== Work request ==
Scan the material that follows. Copy every line containing the word "sufficient".

-- Given records follows --

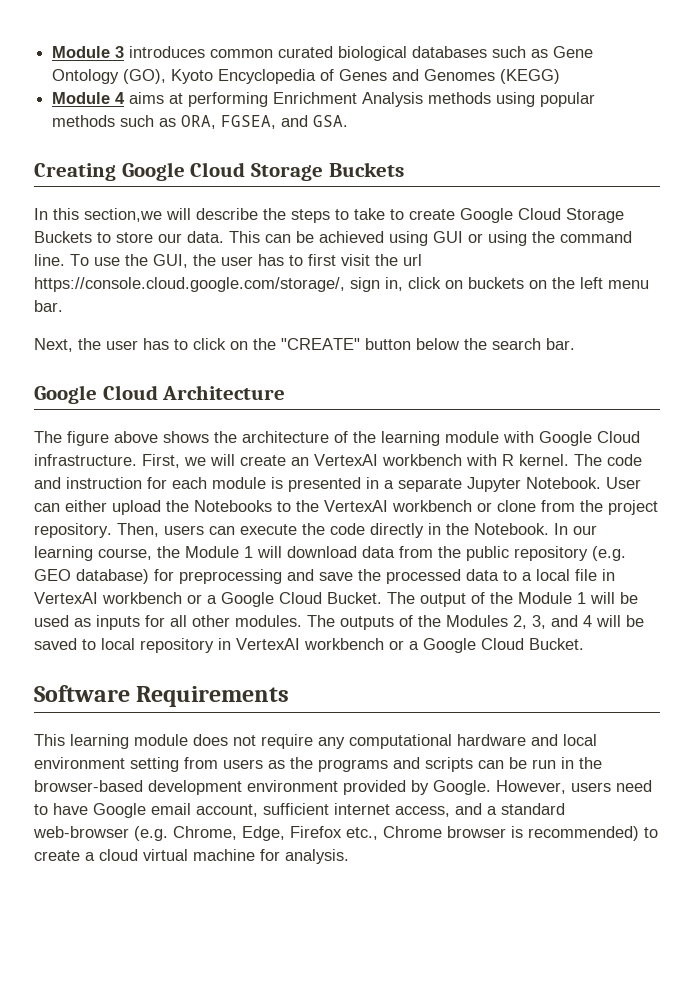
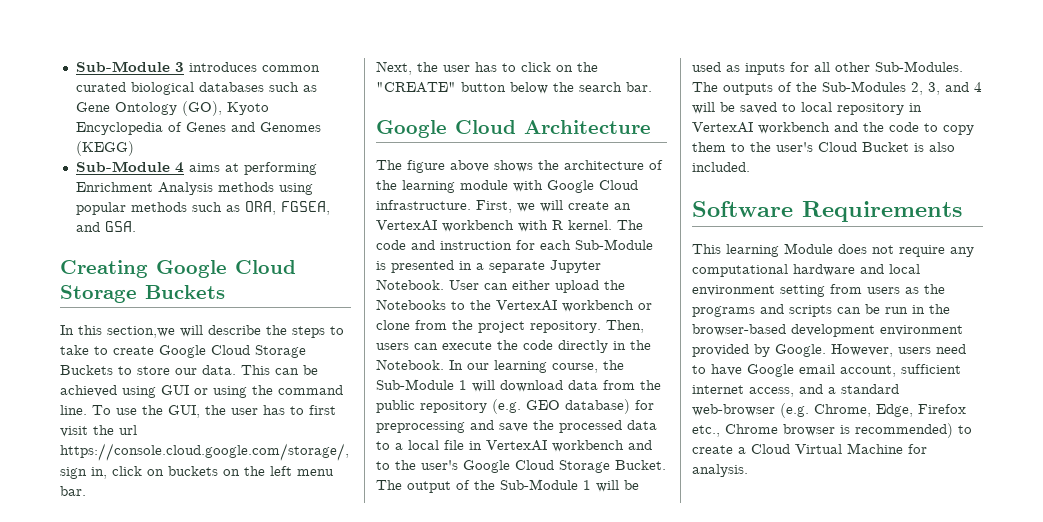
- Module 3 introduces common curated biological databases such as Gene Ontology (GO), Kyoto Encyclopedia of Genes and Genomes (KEGG)
+ Sub-Module 3 introduces common curated biological databases such as Gene Ontology (GO), Kyoto Encyclopedia of Genes and Genomes (KEGG)
- Module 4 aims at performing Enrichment Analysis methods using popular methods such as ORA, FGSEA, and GSA.
+ Sub-Module 4 aims at performing Enrichment Analysis methods using popular methods such as ORA, FGSEA, and GSA.
- The code and instruction for each module is presented in a separate Jupyter Notebook.
+ The code and instruction for each Sub-Module is presented in a separate Jupyter Notebook.
- In our learning course, the Module 1 will download data from the public repository (e.g. GEO database) for preprocessing and save the processed data to a local file in VertexAI workbench or a Google Cloud Bucket.
+ In our learning course, the Sub-Module 1 will download data from the public repository (e.g. GEO database) for preprocessing and save the processed data to a local file in VertexAI workbench and to the user's Google Cloud Storage Bucket.
- The output of the Module 1 will be used as inputs for all other modules.
+ The output of the Sub-Module 1 will be used as inputs for all other Sub-Modules.
- The outputs of the Modules 2, 3, and 4 will be saved to local repository in VertexAI workbench or a Google Cloud Bucket.
+ The outputs of the Sub-Modules 2, 3, and 4 will be saved to local repository in VertexAI workbench and the code to copy them to the user's Cloud Bucket is also included.
- This learning module does not require any computational hardware and local environment setting from users as the programs and scripts can be run in the browser-based development environment provided by Google.
+ This learning Module does not require any computational hardware and local environment setting from users as the programs and scripts can be run in the browser-based development environment provided by Google.
- However, users need to have Google email account, sufficient internet access, and a standard web-browser (e.g. Chrome, Edge, Firefox etc., Chrome browser is recommended) to create a cloud virtual machine for analysis.
+ However, users need to have Google email account, sufficient internet access, and a standard web-browser (e.g. Chrome, Edge, Firefox etc., Chrome browser is recommended) to create a Cloud Virtual Machine for analysis.

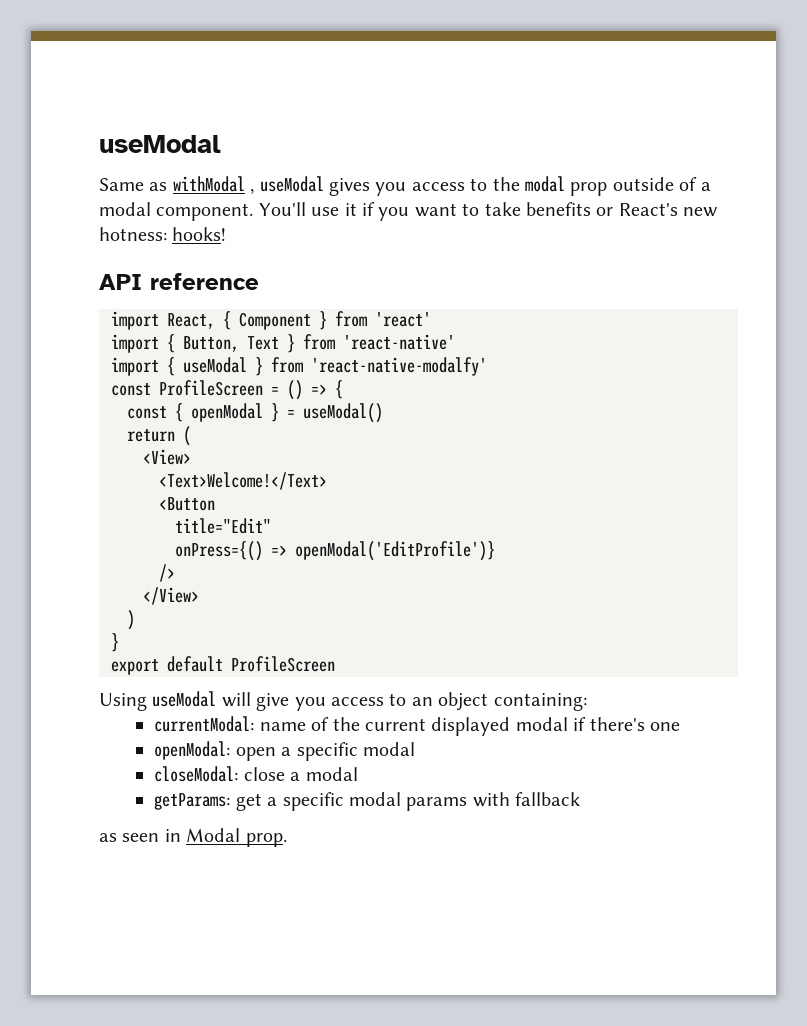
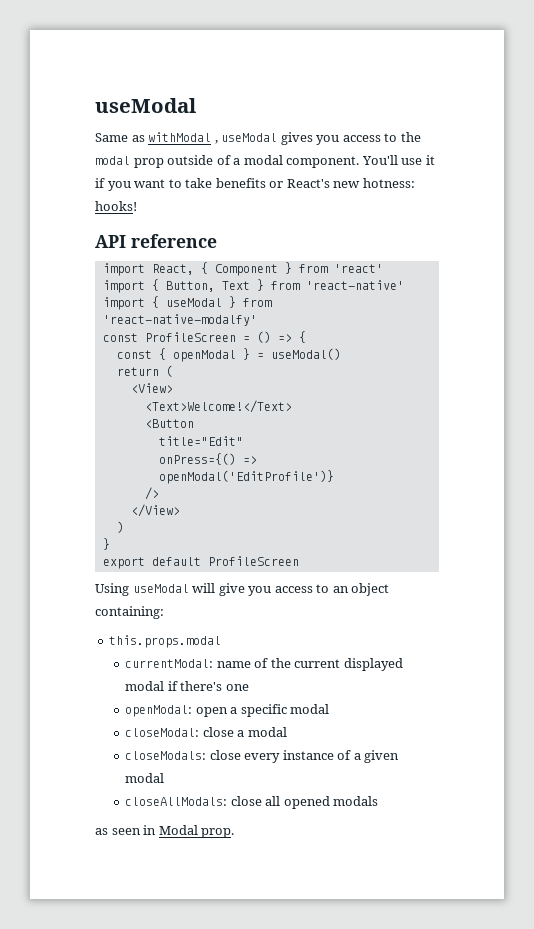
+ this.props.modal
- getParams: get a specific modal params with fallback
+ closeModals: close every instance of a given modal
+ closeAllModals: close all opened modals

-- Given records concluded --

== Output for this exercise ==
- However, users need to have Google email account, sufficient internet access, and a standard web-browser (e.g. Chrome, Edge, Firefox etc., Chrome browser is recommended) to create a cloud virtual machine for analysis.
+ However, users need to have Google email account, sufficient internet access, and a standard web-browser (e.g. Chrome, Edge, Firefox etc., Chrome browser is recommended) to create a Cloud Virtual Machine for analysis.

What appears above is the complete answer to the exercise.